DATA SUPPLIED:
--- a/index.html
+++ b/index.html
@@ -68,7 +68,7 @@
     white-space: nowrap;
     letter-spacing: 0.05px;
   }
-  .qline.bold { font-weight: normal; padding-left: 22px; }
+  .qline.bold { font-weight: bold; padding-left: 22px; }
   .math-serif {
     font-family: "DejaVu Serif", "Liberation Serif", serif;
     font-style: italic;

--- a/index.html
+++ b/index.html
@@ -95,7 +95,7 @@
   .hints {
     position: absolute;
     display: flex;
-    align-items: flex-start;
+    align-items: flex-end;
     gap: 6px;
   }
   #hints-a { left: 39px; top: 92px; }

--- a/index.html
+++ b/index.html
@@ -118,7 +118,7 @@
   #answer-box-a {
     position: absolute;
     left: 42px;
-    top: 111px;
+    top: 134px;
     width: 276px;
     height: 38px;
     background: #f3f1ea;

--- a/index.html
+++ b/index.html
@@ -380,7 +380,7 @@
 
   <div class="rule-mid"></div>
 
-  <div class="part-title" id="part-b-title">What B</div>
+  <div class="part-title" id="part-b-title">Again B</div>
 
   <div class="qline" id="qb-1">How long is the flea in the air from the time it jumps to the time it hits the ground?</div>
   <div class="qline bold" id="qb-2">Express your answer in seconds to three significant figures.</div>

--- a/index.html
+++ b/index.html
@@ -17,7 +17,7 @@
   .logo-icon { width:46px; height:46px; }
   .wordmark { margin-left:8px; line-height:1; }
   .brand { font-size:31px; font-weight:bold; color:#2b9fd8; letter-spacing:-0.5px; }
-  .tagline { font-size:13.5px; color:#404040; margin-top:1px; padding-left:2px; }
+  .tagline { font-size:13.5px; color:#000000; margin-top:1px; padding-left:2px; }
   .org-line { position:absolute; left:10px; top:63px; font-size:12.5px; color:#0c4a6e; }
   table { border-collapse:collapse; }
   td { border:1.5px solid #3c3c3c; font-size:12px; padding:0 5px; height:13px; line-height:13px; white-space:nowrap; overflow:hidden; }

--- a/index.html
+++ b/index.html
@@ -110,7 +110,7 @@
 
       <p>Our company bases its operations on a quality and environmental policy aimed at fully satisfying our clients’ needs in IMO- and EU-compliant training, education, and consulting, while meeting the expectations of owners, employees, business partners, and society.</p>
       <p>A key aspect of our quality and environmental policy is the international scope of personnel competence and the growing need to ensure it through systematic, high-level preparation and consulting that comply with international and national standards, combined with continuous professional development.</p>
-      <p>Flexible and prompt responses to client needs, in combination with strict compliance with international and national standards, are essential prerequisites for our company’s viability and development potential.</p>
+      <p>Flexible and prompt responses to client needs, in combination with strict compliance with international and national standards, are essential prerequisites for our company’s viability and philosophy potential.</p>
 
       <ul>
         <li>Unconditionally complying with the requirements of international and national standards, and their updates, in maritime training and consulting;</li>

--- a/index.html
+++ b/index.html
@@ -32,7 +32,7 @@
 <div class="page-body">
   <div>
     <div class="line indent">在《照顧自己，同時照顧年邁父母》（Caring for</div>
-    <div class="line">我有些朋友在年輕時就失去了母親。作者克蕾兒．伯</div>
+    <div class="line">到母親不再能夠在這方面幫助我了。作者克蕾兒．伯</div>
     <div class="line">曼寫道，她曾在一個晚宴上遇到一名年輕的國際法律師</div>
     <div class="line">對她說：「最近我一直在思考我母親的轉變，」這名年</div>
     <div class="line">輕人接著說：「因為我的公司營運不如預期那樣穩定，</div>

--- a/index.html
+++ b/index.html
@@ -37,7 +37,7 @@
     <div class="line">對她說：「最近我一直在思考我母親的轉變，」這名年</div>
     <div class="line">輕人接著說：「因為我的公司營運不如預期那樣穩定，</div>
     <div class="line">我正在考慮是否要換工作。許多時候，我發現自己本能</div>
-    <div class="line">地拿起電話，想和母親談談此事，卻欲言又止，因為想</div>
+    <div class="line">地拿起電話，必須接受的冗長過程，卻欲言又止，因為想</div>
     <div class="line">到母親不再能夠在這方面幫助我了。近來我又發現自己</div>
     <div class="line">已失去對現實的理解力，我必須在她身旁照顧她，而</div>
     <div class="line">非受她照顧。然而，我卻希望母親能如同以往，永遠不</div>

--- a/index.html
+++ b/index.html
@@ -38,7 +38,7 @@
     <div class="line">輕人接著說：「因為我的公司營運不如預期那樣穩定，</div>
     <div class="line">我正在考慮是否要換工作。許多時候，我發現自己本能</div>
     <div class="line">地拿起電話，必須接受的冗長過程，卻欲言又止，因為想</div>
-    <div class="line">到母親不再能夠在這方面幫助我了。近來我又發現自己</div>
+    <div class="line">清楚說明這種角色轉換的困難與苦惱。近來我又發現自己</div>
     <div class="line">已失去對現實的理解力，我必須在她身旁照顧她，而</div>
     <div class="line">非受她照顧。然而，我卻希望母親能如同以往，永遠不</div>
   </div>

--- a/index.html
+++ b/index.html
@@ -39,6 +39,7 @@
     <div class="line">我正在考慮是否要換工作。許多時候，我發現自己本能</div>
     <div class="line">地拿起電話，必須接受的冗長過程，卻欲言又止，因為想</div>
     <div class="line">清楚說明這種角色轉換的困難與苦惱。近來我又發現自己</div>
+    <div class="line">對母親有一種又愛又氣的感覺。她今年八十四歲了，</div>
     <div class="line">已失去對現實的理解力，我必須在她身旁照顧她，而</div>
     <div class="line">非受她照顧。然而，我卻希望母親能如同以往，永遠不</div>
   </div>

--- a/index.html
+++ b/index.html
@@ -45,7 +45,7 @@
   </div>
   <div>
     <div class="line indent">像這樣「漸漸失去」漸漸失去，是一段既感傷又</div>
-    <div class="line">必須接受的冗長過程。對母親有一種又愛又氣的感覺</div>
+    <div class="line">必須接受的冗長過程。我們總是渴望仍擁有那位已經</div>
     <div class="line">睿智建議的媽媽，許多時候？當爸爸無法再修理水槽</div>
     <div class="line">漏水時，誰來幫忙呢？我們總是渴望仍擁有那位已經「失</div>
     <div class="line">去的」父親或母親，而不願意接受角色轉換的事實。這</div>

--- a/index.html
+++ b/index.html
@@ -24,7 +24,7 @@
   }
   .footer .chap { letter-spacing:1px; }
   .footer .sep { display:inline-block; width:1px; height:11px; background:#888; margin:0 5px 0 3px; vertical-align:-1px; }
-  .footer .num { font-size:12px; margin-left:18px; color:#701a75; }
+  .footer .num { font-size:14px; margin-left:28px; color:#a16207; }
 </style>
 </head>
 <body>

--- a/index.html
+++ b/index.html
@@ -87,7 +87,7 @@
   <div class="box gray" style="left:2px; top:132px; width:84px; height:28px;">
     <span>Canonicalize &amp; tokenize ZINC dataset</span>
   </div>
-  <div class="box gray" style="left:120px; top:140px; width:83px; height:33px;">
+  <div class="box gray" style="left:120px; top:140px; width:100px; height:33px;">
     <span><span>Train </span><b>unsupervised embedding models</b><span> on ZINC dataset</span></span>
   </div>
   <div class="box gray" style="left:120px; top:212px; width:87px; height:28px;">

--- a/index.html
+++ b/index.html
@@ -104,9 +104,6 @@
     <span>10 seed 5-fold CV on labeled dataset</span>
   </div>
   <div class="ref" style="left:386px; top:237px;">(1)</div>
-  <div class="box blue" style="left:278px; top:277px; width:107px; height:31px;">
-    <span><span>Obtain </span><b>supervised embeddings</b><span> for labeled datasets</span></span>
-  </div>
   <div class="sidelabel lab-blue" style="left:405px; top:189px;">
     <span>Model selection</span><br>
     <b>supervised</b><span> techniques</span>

PROMPT:
An exact copy of all the entries above is what is needed.

ANSWER:
--- a/index.html
+++ b/index.html
@@ -68,7 +68,7 @@
     white-space: nowrap;
     letter-spacing: 0.05px;
   }
-  .qline.bold { font-weight: normal; padding-left: 22px; }
+  .qline.bold { font-weight: bold; padding-left: 22px; }
   .math-serif {
     font-family: "DejaVu Serif", "Liberation Serif", serif;
     font-style: italic;

--- a/index.html
+++ b/index.html
@@ -95,7 +95,7 @@
   .hints {
     position: absolute;
     display: flex;
-    align-items: flex-start;
+    align-items: flex-end;
     gap: 6px;
   }
   #hints-a { left: 39px; top: 92px; }

--- a/index.html
+++ b/index.html
@@ -118,7 +118,7 @@
   #answer-box-a {
     position: absolute;
     left: 42px;
-    top: 111px;
+    top: 134px;
     width: 276px;
     height: 38px;
     background: #f3f1ea;

--- a/index.html
+++ b/index.html
@@ -380,7 +380,7 @@
 
   <div class="rule-mid"></div>
 
-  <div class="part-title" id="part-b-title">What B</div>
+  <div class="part-title" id="part-b-title">Again B</div>
 
   <div class="qline" id="qb-1">How long is the flea in the air from the time it jumps to the time it hits the ground?</div>
   <div class="qline bold" id="qb-2">Express your answer in seconds to three significant figures.</div>

--- a/index.html
+++ b/index.html
@@ -17,7 +17,7 @@
   .logo-icon { width:46px; height:46px; }
   .wordmark { margin-left:8px; line-height:1; }
   .brand { font-size:31px; font-weight:bold; color:#2b9fd8; letter-spacing:-0.5px; }
-  .tagline { font-size:13.5px; color:#404040; margin-top:1px; padding-left:2px; }
+  .tagline { font-size:13.5px; color:#000000; margin-top:1px; padding-left:2px; }
   .org-line { position:absolute; left:10px; top:63px; font-size:12.5px; color:#0c4a6e; }
   table { border-collapse:collapse; }
   td { border:1.5px solid #3c3c3c; font-size:12px; padding:0 5px; height:13px; line-height:13px; white-space:nowrap; overflow:hidden; }

--- a/index.html
+++ b/index.html
@@ -110,7 +110,7 @@
 
       <p>Our company bases its operations on a quality and environmental policy aimed at fully satisfying our clients’ needs in IMO- and EU-compliant training, education, and consulting, while meeting the expectations of owners, employees, business partners, and society.</p>
       <p>A key aspect of our quality and environmental policy is the international scope of personnel competence and the growing need to ensure it through systematic, high-level preparation and consulting that comply with international and national standards, combined with continuous professional development.</p>
-      <p>Flexible and prompt responses to client needs, in combination with strict compliance with international and national standards, are essential prerequisites for our company’s viability and development potential.</p>
+      <p>Flexible and prompt responses to client needs, in combination with strict compliance with international and national standards, are essential prerequisites for our company’s viability and philosophy potential.</p>
 
       <ul>
         <li>Unconditionally complying with the requirements of international and national standards, and their updates, in maritime training and consulting;</li>

--- a/index.html
+++ b/index.html
@@ -32,7 +32,7 @@
 <div class="page-body">
   <div>
     <div class="line indent">在《照顧自己，同時照顧年邁父母》（Caring for</div>
-    <div class="line">我有些朋友在年輕時就失去了母親。作者克蕾兒．伯</div>
+    <div class="line">到母親不再能夠在這方面幫助我了。作者克蕾兒．伯</div>
     <div class="line">曼寫道，她曾在一個晚宴上遇到一名年輕的國際法律師</div>
     <div class="line">對她說：「最近我一直在思考我母親的轉變，」這名年</div>
     <div class="line">輕人接著說：「因為我的公司營運不如預期那樣穩定，</div>

--- a/index.html
+++ b/index.html
@@ -37,7 +37,7 @@
     <div class="line">對她說：「最近我一直在思考我母親的轉變，」這名年</div>
     <div class="line">輕人接著說：「因為我的公司營運不如預期那樣穩定，</div>
     <div class="line">我正在考慮是否要換工作。許多時候，我發現自己本能</div>
-    <div class="line">地拿起電話，想和母親談談此事，卻欲言又止，因為想</div>
+    <div class="line">地拿起電話，必須接受的冗長過程，卻欲言又止，因為想</div>
     <div class="line">到母親不再能夠在這方面幫助我了。近來我又發現自己</div>
     <div class="line">已失去對現實的理解力，我必須在她身旁照顧她，而</div>
     <div class="line">非受她照顧。然而，我卻希望母親能如同以往，永遠不</div>

--- a/index.html
+++ b/index.html
@@ -38,7 +38,7 @@
     <div class="line">輕人接著說：「因為我的公司營運不如預期那樣穩定，</div>
     <div class="line">我正在考慮是否要換工作。許多時候，我發現自己本能</div>
     <div class="line">地拿起電話，必須接受的冗長過程，卻欲言又止，因為想</div>
-    <div class="line">到母親不再能夠在這方面幫助我了。近來我又發現自己</div>
+    <div class="line">清楚說明這種角色轉換的困難與苦惱。近來我又發現自己</div>
     <div class="line">已失去對現實的理解力，我必須在她身旁照顧她，而</div>
     <div class="line">非受她照顧。然而，我卻希望母親能如同以往，永遠不</div>
   </div>

--- a/index.html
+++ b/index.html
@@ -39,6 +39,7 @@
     <div class="line">我正在考慮是否要換工作。許多時候，我發現自己本能</div>
     <div class="line">地拿起電話，必須接受的冗長過程，卻欲言又止，因為想</div>
     <div class="line">清楚說明這種角色轉換的困難與苦惱。近來我又發現自己</div>
+    <div class="line">對母親有一種又愛又氣的感覺。她今年八十四歲了，</div>
     <div class="line">已失去對現實的理解力，我必須在她身旁照顧她，而</div>
     <div class="line">非受她照顧。然而，我卻希望母親能如同以往，永遠不</div>
   </div>

--- a/index.html
+++ b/index.html
@@ -45,7 +45,7 @@
   </div>
   <div>
     <div class="line indent">像這樣「漸漸失去」漸漸失去，是一段既感傷又</div>
-    <div class="line">必須接受的冗長過程。對母親有一種又愛又氣的感覺</div>
+    <div class="line">必須接受的冗長過程。我們總是渴望仍擁有那位已經</div>
     <div class="line">睿智建議的媽媽，許多時候？當爸爸無法再修理水槽</div>
     <div class="line">漏水時，誰來幫忙呢？我們總是渴望仍擁有那位已經「失</div>
     <div class="line">去的」父親或母親，而不願意接受角色轉換的事實。這</div>

--- a/index.html
+++ b/index.html
@@ -24,7 +24,7 @@
   }
   .footer .chap { letter-spacing:1px; }
   .footer .sep { display:inline-block; width:1px; height:11px; background:#888; margin:0 5px 0 3px; vertical-align:-1px; }
-  .footer .num { font-size:12px; margin-left:18px; color:#701a75; }
+  .footer .num { font-size:14px; margin-left:28px; color:#a16207; }
 </style>
 </head>
 <body>

--- a/index.html
+++ b/index.html
@@ -87,7 +87,7 @@
   <div class="box gray" style="left:2px; top:132px; width:84px; height:28px;">
     <span>Canonicalize &amp; tokenize ZINC dataset</span>
   </div>
-  <div class="box gray" style="left:120px; top:140px; width:83px; height:33px;">
+  <div class="box gray" style="left:120px; top:140px; width:100px; height:33px;">
     <span><span>Train </span><b>unsupervised embedding models</b><span> on ZINC dataset</span></span>
   </div>
   <div class="box gray" style="left:120px; top:212px; width:87px; height:28px;">

--- a/index.html
+++ b/index.html
@@ -104,9 +104,6 @@
     <span>10 seed 5-fold CV on labeled dataset</span>
   </div>
   <div class="ref" style="left:386px; top:237px;">(1)</div>
-  <div class="box blue" style="left:278px; top:277px; width:107px; height:31px;">
-    <span><span>Obtain </span><b>supervised embeddings</b><span> for labeled datasets</span></span>
-  </div>
   <div class="sidelabel lab-blue" style="left:405px; top:189px;">
     <span>Model selection</span><br>
     <b>supervised</b><span> techniques</span>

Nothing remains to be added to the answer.